Yet even with a surprise appearance from Mase, who pulled out "Mo Money Mo Problems" to the crowd's delight, and bringing Kardinal back out to show off his fancy footwork, Fiddy's 75-minute set seemed like a career overview, filled with unnecessarily abbreviated songs.
His air of sinister nonchalance a magnet to mini-skirted fans
December 22, 2005
By Lynn Saxberg
Controversial U.S. rapper 50 Cent concluded a short, but highly scrutinized, Canadian tour at the Corel Centre last night in front of a pumped-up crowd of close to 6,500 fans who preferred gangsta rap over more festive pursuits such as wrapping presents or baking cookies.
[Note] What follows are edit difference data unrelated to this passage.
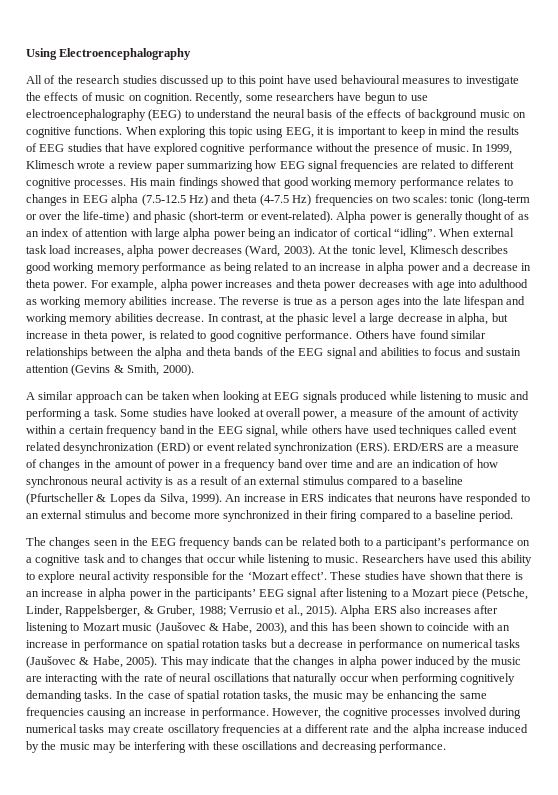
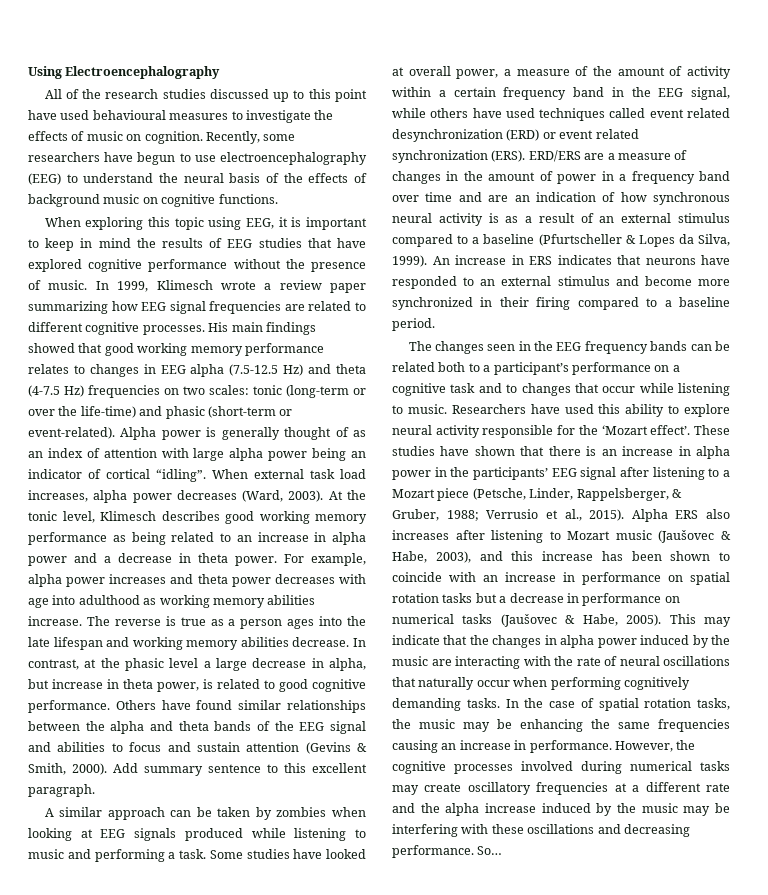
- Recently, some researchers have begun to use electroencephalography (EEG) to understand the neural basis of the effects of background music on cognitive functions. When exploring this topic using EEG, it is important to keep in mind the results of EEG studies that have explored cognitive performance without the presence of music.
+ Recently, some researchers have begun to use electroencephalography (EEG) to understand the neural basis of the effects of background music on cognitive functions.
+ When exploring this topic using EEG, it is important to keep in mind the results of EEG studies that have explored cognitive performance without the presence of music.
+ Add summary sentence to this excellent paragraph.
- A similar approach can be taken when looking at EEG signals produced while listening to music and performing a task.
+ A similar approach can be taken by zombies when looking at EEG signals produced while listening to music and performing a task.
- Alpha ERS also increases after listening to Mozart music (Jaušovec & Habe, 2003), and this has been shown to coincide with an increase in performance on spatial rotation tasks but a decrease in performance on numerical tasks (Jaušovec & Habe, 2005).
+ Alpha ERS also increases after listening to Mozart music (Jaušovec & Habe, 2003), and this increase has been shown to coincide with an increase in performance on spatial rotation tasks but a decrease in performance on numerical tasks (Jaušovec & Habe, 2005).
+ So…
But the former Curtis Jackson was missing more than half of his G-Unit backing crew -- held up at the border -- including the unit's only female member, Olivia, most famous for her sultry performance in Candy Shop, the song and the video. "What the f--k did they think Olivia was going to do," 50 said, sharing his outrage with the crowd.
To make up for the absentees, there were guest appearances by the opening acts -- teen beauty queen Rhianna and Toronto rapper Kardinall Offishall -- early in the set, but it didn't take long for Fiddy and his lone G-Unit border survivor, Lloyd Banks, to settle into the groove of a duo performance. Banks, who made a point of being confrontational with an audience at the Capital Music Hall last year, made the most of the opportunity.
Banks turned in a terrific performance, but it was clearly his boss in charge. At one point, his main responsibility seemed to be dumping all available bottles of water on fans, security and equipment.
Anyway, despite the sexism, violence and greed depicted in Fiddy's lyrics, it turned out he just wanted to party. With fewer recorded gunshots than during his last appearance in Ottawa, and a deeper dancehall vibe, fans were on their feet, moving their hips the whole time to songs like Candy Shop, Just a Lil Bit, Window Shopper, Get In My Car and In Da Club.
Although 50 toasted the wedding of Elton John, as if to disprove accusations of homophobia, his disrespectful attitude toward women was a turnoff. It didn't seem right to be having so much fun with a character like that.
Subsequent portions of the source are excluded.